Je ne pense pas que dans aucun auditoire, sous n’importe lequel des climats divers où la sublime Sarah promènera les tortures, les douleurs et les terribles magies de Médée, aucune femme puisse entendre ce vers sans tressaillir. Émotion de souvenir ou de pressentiment, réminiscence de ce que nous aurions voulu croire, ou prévision de ce que nous aurons à pardonner - toutes, nous reconnaîtrons le cri de notre âme.

Et n’est-ce pas là le côté touchant de notre duplicité - c’est-à-dire de cette faculté, plus vivre chez la femme que chez l’homme, de transformer en des réalités mentales, les subterfuges de l’imagination ?

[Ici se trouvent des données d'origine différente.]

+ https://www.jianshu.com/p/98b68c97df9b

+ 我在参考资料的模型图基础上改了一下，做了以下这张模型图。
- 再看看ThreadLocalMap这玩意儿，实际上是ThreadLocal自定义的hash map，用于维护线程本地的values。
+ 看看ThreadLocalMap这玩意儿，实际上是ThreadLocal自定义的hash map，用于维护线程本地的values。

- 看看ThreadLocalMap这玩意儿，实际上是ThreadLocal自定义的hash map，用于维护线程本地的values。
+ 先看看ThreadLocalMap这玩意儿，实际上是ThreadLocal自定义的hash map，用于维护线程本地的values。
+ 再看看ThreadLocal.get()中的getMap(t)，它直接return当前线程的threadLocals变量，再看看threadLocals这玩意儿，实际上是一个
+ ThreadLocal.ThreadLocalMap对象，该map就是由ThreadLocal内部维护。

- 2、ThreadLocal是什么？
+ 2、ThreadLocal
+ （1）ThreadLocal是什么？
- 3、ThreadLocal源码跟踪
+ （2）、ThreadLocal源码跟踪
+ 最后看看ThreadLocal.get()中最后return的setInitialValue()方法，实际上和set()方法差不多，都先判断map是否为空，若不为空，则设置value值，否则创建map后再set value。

Au fond, nos mensonges sont moins pervers que ceux de nos compagnons d’existence. Car nous ne mentons jamais « à froid », avec la distincte vision du faux et du vrai. Une légère chaleur de création nous monte au cerveau quand nous ne sommes réduites - extrémité fâcheuse ! - à inventer quelque conte bleu. Ce que nous racontons nous apparaît aussitôt. Nous l’avons vu, nous y étions. Nous ne comprenons pas qu’on en doute, lorsque, au bout d’un instant, nous n’en doutons plus nous-mêmes.

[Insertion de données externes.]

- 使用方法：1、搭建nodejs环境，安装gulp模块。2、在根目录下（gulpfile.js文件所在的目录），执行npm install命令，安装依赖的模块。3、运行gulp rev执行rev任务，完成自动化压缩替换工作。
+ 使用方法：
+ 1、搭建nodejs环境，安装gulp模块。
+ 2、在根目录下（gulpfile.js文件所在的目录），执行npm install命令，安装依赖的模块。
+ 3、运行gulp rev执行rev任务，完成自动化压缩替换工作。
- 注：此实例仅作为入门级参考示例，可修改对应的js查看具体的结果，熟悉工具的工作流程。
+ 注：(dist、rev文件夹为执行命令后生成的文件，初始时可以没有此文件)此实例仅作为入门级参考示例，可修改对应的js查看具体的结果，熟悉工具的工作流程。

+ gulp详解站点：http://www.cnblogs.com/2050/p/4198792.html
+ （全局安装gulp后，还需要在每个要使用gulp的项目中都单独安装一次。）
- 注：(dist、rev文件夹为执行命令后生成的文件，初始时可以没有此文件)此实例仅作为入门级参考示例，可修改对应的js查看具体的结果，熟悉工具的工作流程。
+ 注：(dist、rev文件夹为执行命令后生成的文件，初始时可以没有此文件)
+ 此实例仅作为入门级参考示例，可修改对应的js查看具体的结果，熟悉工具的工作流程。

Le pommier dont notre première mère a si imprudemment goûté le fruit devait avoir été transplanté des bords de la Garonne.
Mais n’a-t-on pas raison, tout en souriant de l’exubérance gasconne ou marseillaise, de n’avoir jamais attribué de perfidie, de noire traîtrise à nos Méridionaux ?

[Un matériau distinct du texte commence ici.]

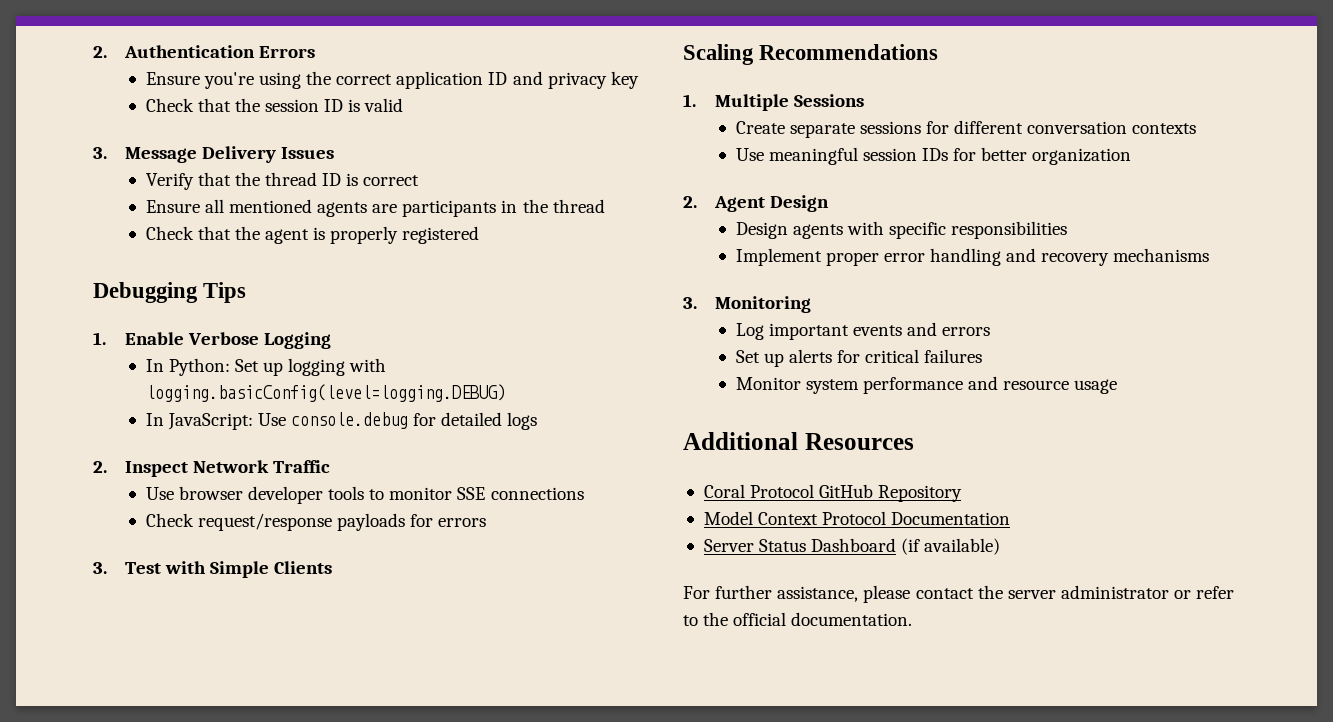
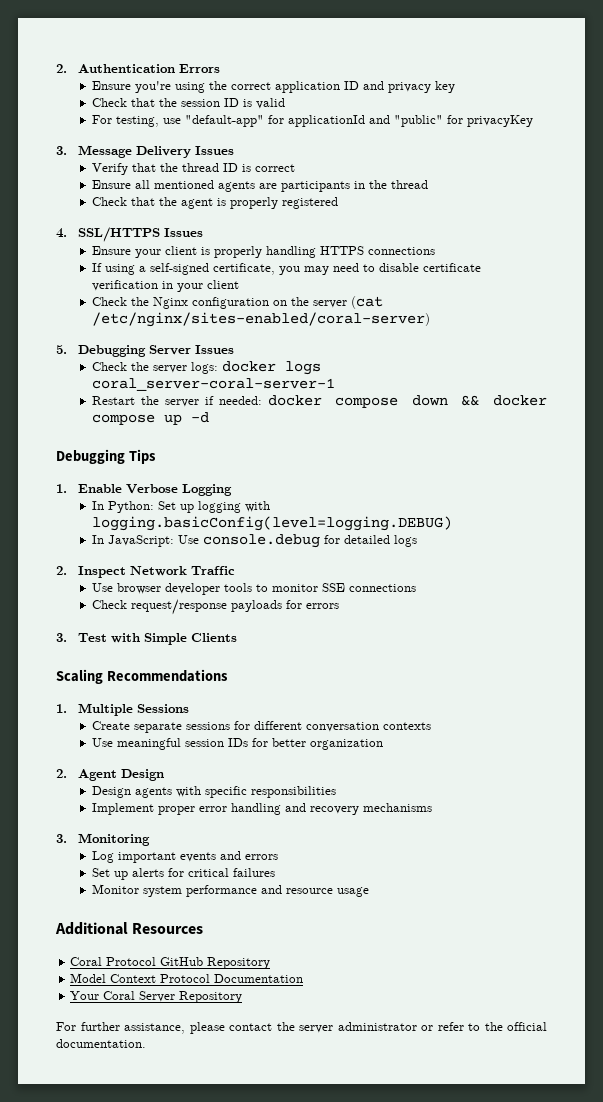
+ For testing, use "default-app" for applicationId and "public" for privacyKey
+ 4. SSL/HTTPS Issues
+ Ensure your client is properly handling HTTPS connections
+ If using a self-signed certificate, you may need to disable certificate verification in your client
+ Check the Nginx configuration on the server (cat /etc/nginx/sites-enabled/coral-server)
+ 5. Debugging Server Issues
+ Check the server logs: docker logs coral_server-coral-server-1
+ Restart the server if needed: docker compose down && docker compose up -d
- Server Status Dashboard (if available)
+ Your Coral Server Repository

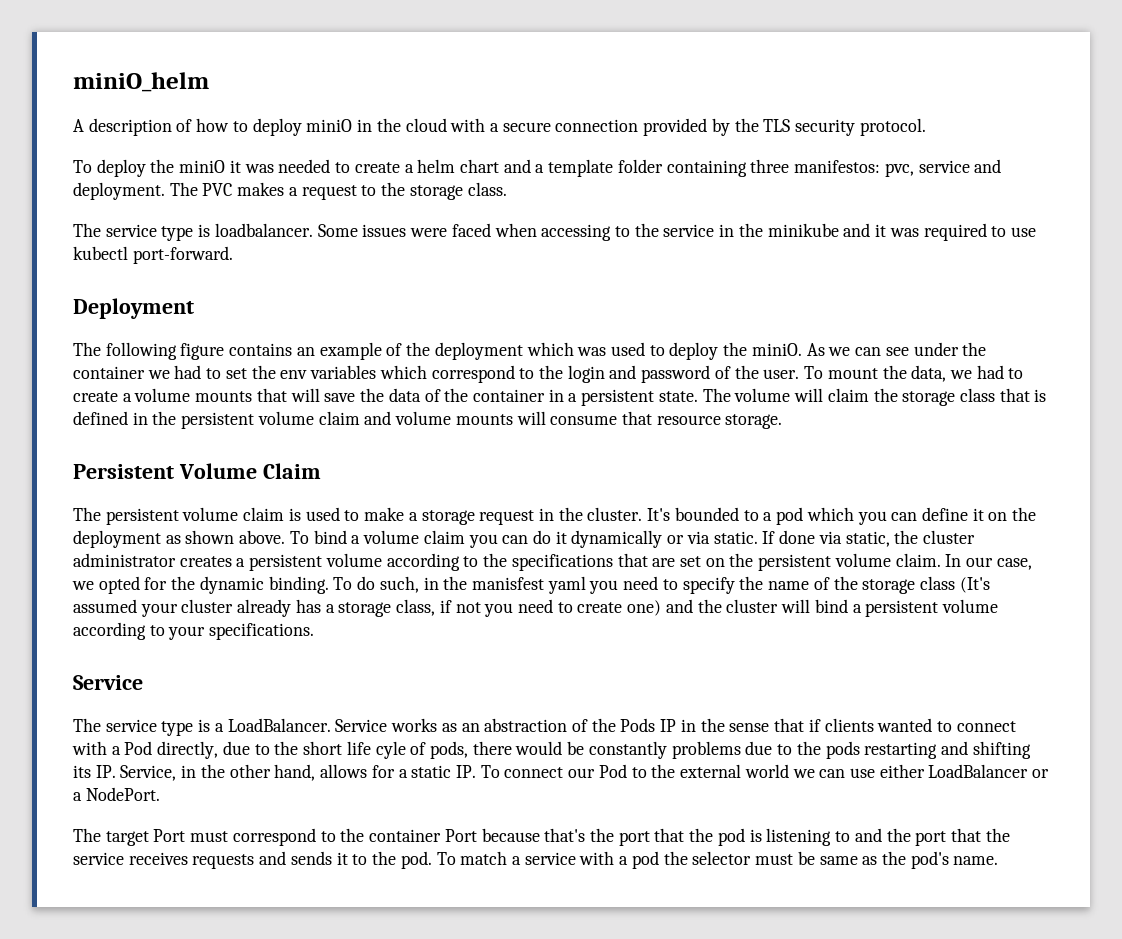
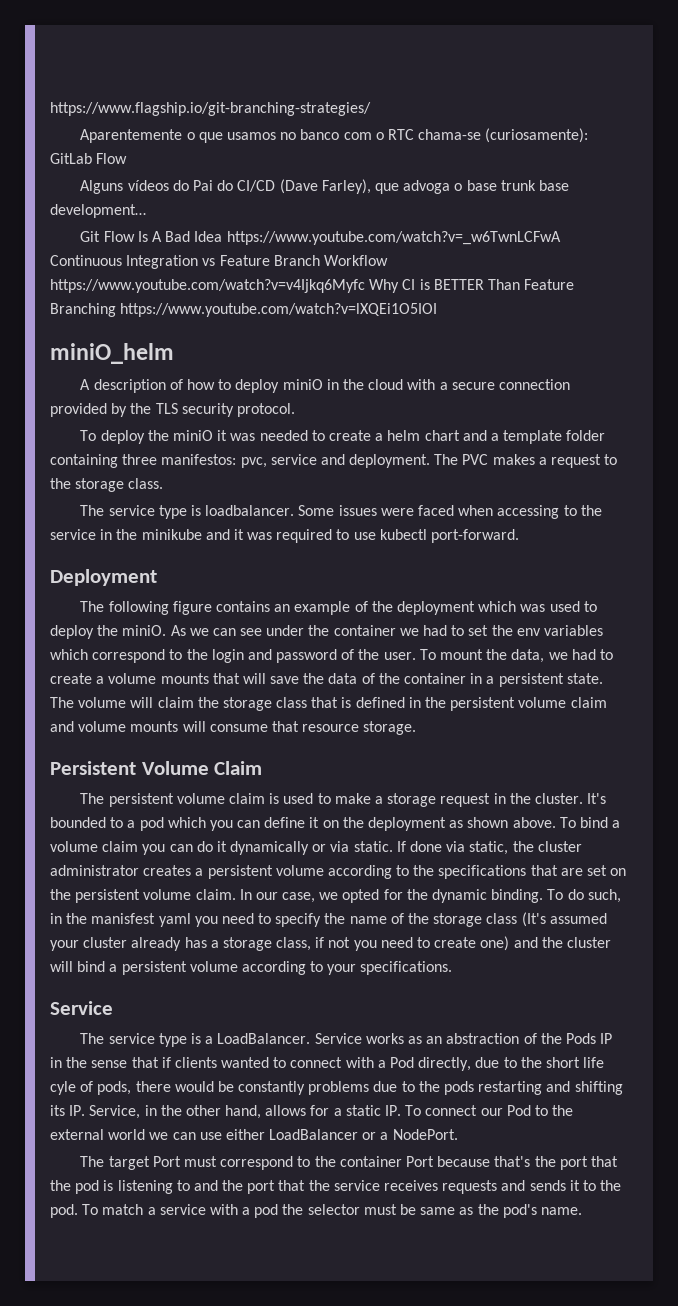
+ https://www.flagship.io/git-branching-strategies/
+ Aparentemente o que usamos no banco com o RTC chama-se (curiosamente): GitLab Flow
+ Alguns vídeos do Pai do CI/CD (Dave Farley), que advoga o base trunk base development…
+ Git Flow Is A Bad Idea https://www.youtube.com/watch?v=_w6TwnLCFwA Continuous Integration vs Feature Branch Workflow https://www.youtube.com/watch?v=v4Ijkq6Myfc Why CI is BETTER Than Feature Branching https://www.youtube.com/watch?v=lXQEi1O5IOI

Ces aimables imaginatifs, qui disent si peu la vérité, ne sont pas une race menteuse. On peut se défier de leur parole, on ne la méprisera pas. La bassesse native de l’astuce n’a rien à voir avec la sensibilité excitable qui les rend dupes de leurs propres mots et de leurs propres songes.

Le vrai menteur n’est jamais trompé par ce qu’il dit. Encore moins par ce que disent les autres.

Or, la femme est tellement dominée par des nécessités de sentiment, qu’elle se prête de toute son âme à l’illusion, quand cette illusion est conforme à ses désirs. Elle combat sa propre finesse, pour ne pas voir ce qui lui serait souffrance.

Elle possède l’art de tromper -ce qui est humain - mais elle possède aussi ce que j’appellerai « l’art d’être trompée ». Et cela, c’est exclusivement féminin.
Elle prête la main à l’erreur quand cette erreur lui est douce. Elle aime le mot pour le mot, et la caresse pour la caresse, - alors même que ce mot la déçoit et que cette caresse lui coûtera des larmes. L’apparence du bonheur, avec certaines formes charmantes qui la ravissent, lui sera plus chère que le bonheur lui-même dépouillé de cette parure idéale.

Pourquoi les hommes se montrent -ils si sévères pour le mensonge chez une créature qui les aide si bien à lui mentir ?
Leur vanité se penche cependant avec une certaine satisfaction sur ce miroir d’illusion qu’est un cœur féminin. Lorsqu’ils s’y voient grandis, embellis, ornés des qualités physiques les plus séduisantes et des dons intellectuels et moraux les plus rares, ils se figurent volontiers, comme on dit vulgairement, que « c’est arrivé ».

C’est pourtant, là encore, un inconscient effet de cette duplicité féminine qui s’en fait accroire à elle-même plus qu’aux autres. L’homme aimé apparaît toujours comme un être supérieur. Et l’évidence de ses torts, de ses trahisons mêmes, s’anéantira, s’il dit à temps ce qu’il faut dire, et comme on souhaite qu’il le dise, en simple écho de la tendre voix complice qui ment pour lui sans scrupule dans l’âme crédule et captive.

Si coupable que soit Jason, il est sûr de sa victoire, car ses meilleurs arguments sont dans le cœur qu’il presse contre son cœur, sur les lèvres qu’il touche de ses lèvres.
« Menteur, qui m’a prise et non persuadée !… »
La redoutable Médée, magicienne et fille de déesse, pratique ici comme la plus humble de nous, cet art si nécessaire : l’art d’être trompée.

Persuadée…la femme qui aime ne l’est jamais. Il y a de l’anxiété jusque dans son bonheur.

Reprise… Elle le sera toujours. Il y a de l’illusion jusque dans on angoisse.